* Records supplied *
Content starts
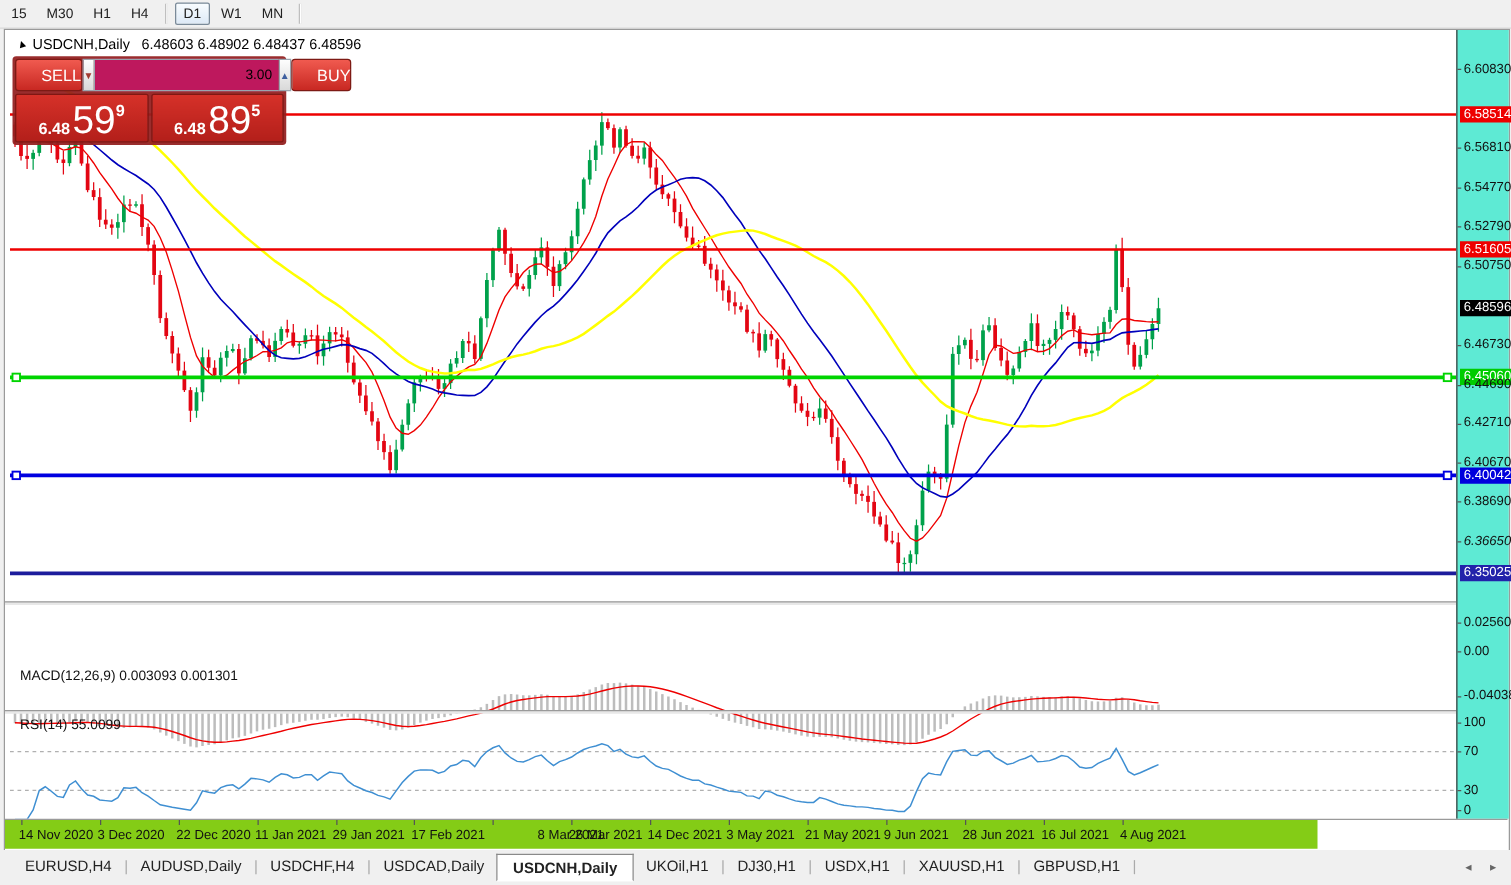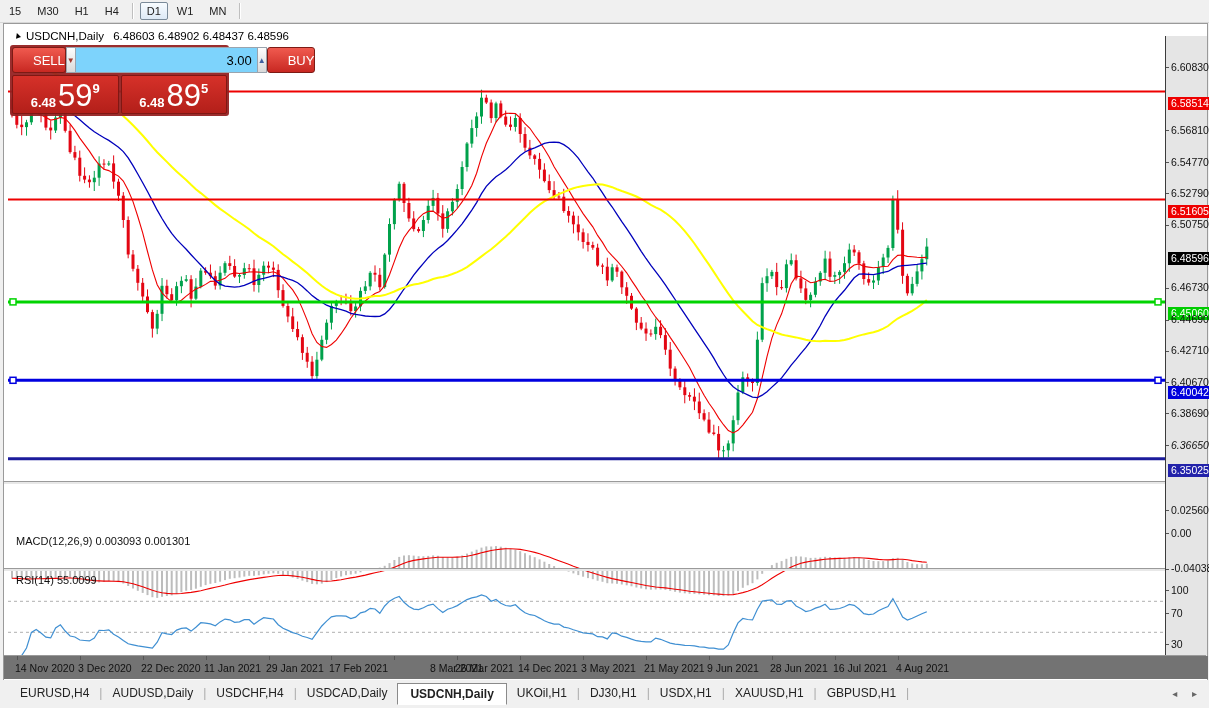--- a/index.html
+++ b/index.html
@@ -29,7 +29,7 @@
   #tp-row1{display:flex;height:26px;align-items:stretch;}
   .tp-btn{width:47px;background:linear-gradient(#f05a4f,#c82822);border:1px solid #7d1a14;border-radius:3px;color:#fff;font-size:13px;display:flex;align-items:center;justify-content:center;padding-left:20px;}
   .tp-spin{width:17px;background:linear-gradient(#fdfdfd,#d9d9d9);border:1px solid #9aa4ae;display:flex;align-items:center;justify-content:center;font-size:8px;}
-  #tp-vol{flex:1;background:#7dd3fc;border:1px solid #9aa4ae;border-left:none;border-right:none;font-size:13px;color:#000;text-align:right;padding:0 5px 0 0;font-family:"Liberation Sans",sans-serif;}
+  #tp-vol{flex:1;background:#be185d;border:1px solid #9aa4ae;border-left:none;border-right:none;font-size:11px;color:#000;text-align:right;padding:0 5px 0 0;font-family:"Liberation Sans",sans-serif;}
   #tp-row2{display:flex;height:39px;margin-top:2px;gap:2px;}
   .tp-price{flex:1;background:linear-gradient(#d63129,#b31f1a);border:1px solid #801713;border-radius:2px;color:#fff;display:flex;align-items:flex-end;justify-content:center;padding-bottom:3px;}
   .tp-small{font-size:13px;font-weight:bold;margin-right:2px;line-height:15px;}

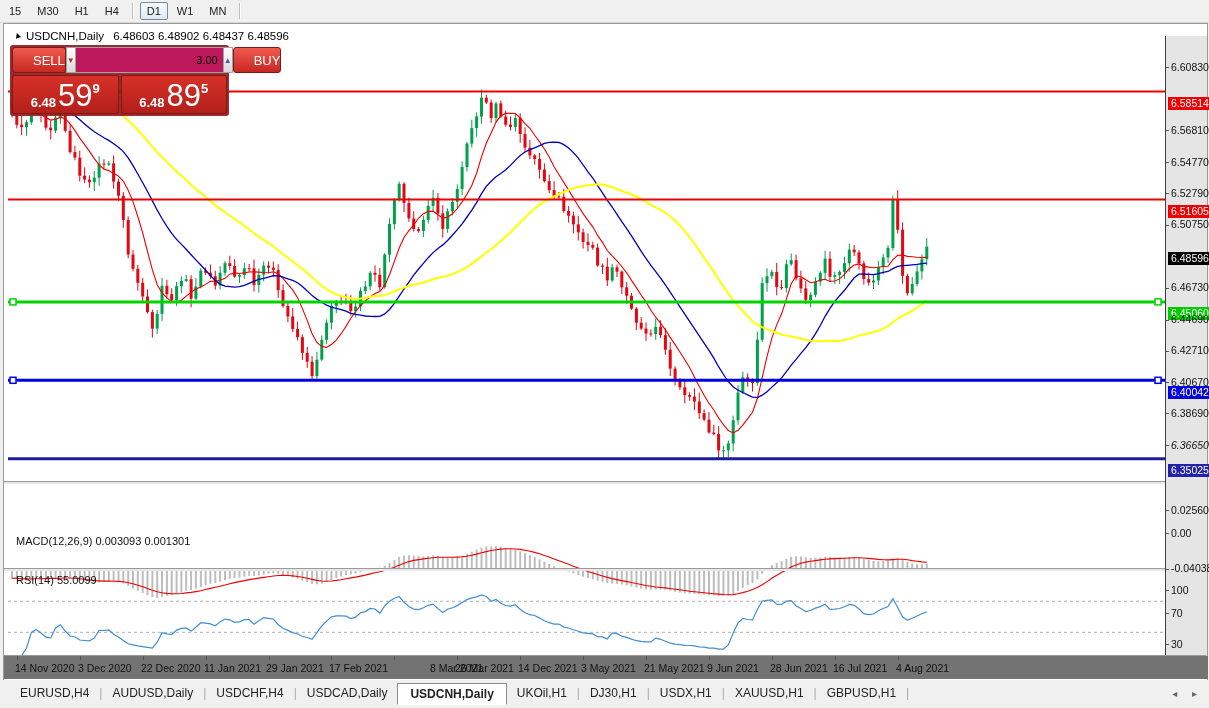--- a/index.html
+++ b/index.html
@@ -13,7 +13,7 @@
   #macd-panel{position:absolute;left:4px;top:459px;width:1157px;height:85px;}
   #rsi-panel{position:absolute;left:4px;top:546px;width:1157px;height:85px;}
   .splitter{position:absolute;left:0;width:1161px;height:2px;background:#e8e8e8;border-top:1px solid #9a9a9a;}
-  #price-axis{position:absolute;left:1161px;top:12px;width:41px;height:631px;border-left:1px solid #3c3c3c;background:#e5e5e5;}
+  #price-axis{position:absolute;left:1161px;top:0;width:41px;height:631px;border-left:1px solid #3c3c3c;background:#5eead4;}
   .ax-label{position:absolute;left:5px;font-size:10.5px;color:#111;white-space:nowrap;line-height:13px;}
   .ax-label.hl{color:#fff;padding:0 3px;left:2px;}
   .ax-tick{position:absolute;left:0;width:3px;height:1px;background:#555;}

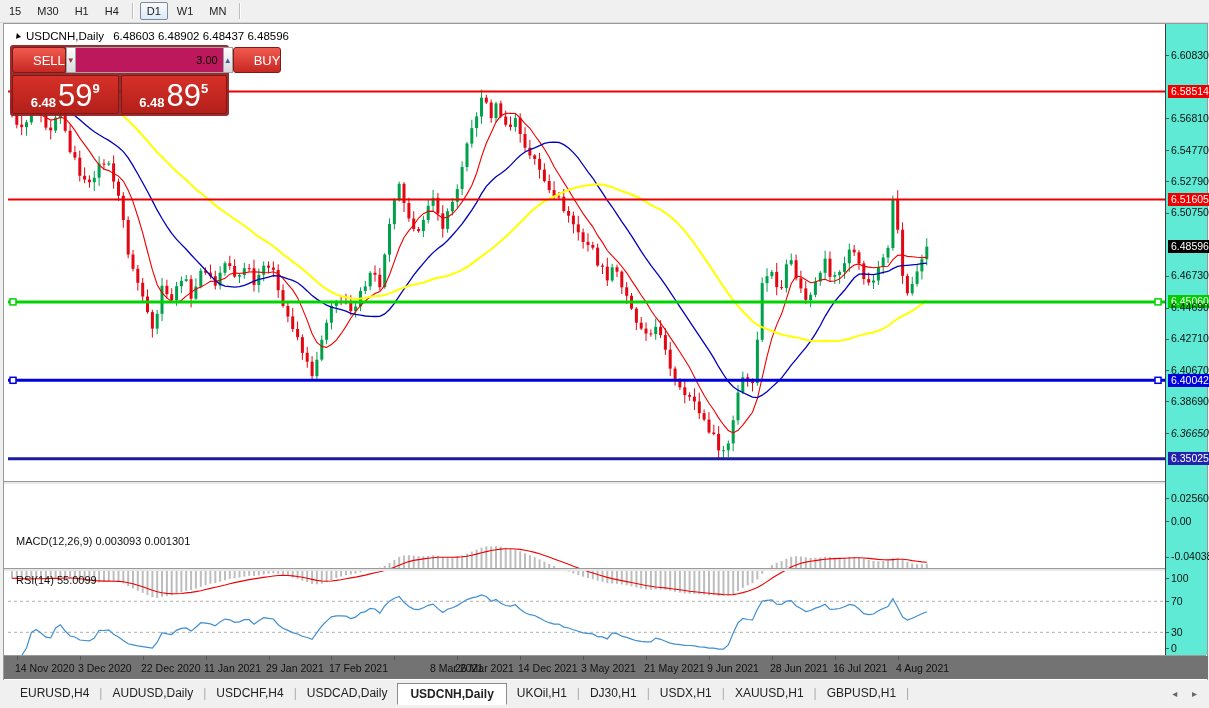--- a/index.html
+++ b/index.html
@@ -18,7 +18,7 @@
   .ax-label.hl{color:#fff;padding:0 3px;left:2px;}
   .ax-tick{position:absolute;left:0;width:3px;height:1px;background:#555;}
   #panel-sep-line{position:absolute;left:0;top:631px;width:1202px;height:1px;background:#9a9a9a;}
-  #date-axis{position:absolute;left:0;top:632px;width:1204px;height:23px;background:#737373;}
+  #date-axis{position:absolute;left:0;top:632px;width:1050px;height:23px;background:#84cc16;}
   .date-label{position:absolute;top:6px;font-size:10.5px;color:#111;white-space:nowrap;}
   .date-tick{position:absolute;top:0;width:1px;height:4px;background:#555;}
   .ind-label{position:absolute;left:8px;top:4px;font-size:11px;color:#111;}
Content ends
* What you need to do *
All that is needed is how many lines of the listing hold the word "space", stated as one number.

* Solution below *
2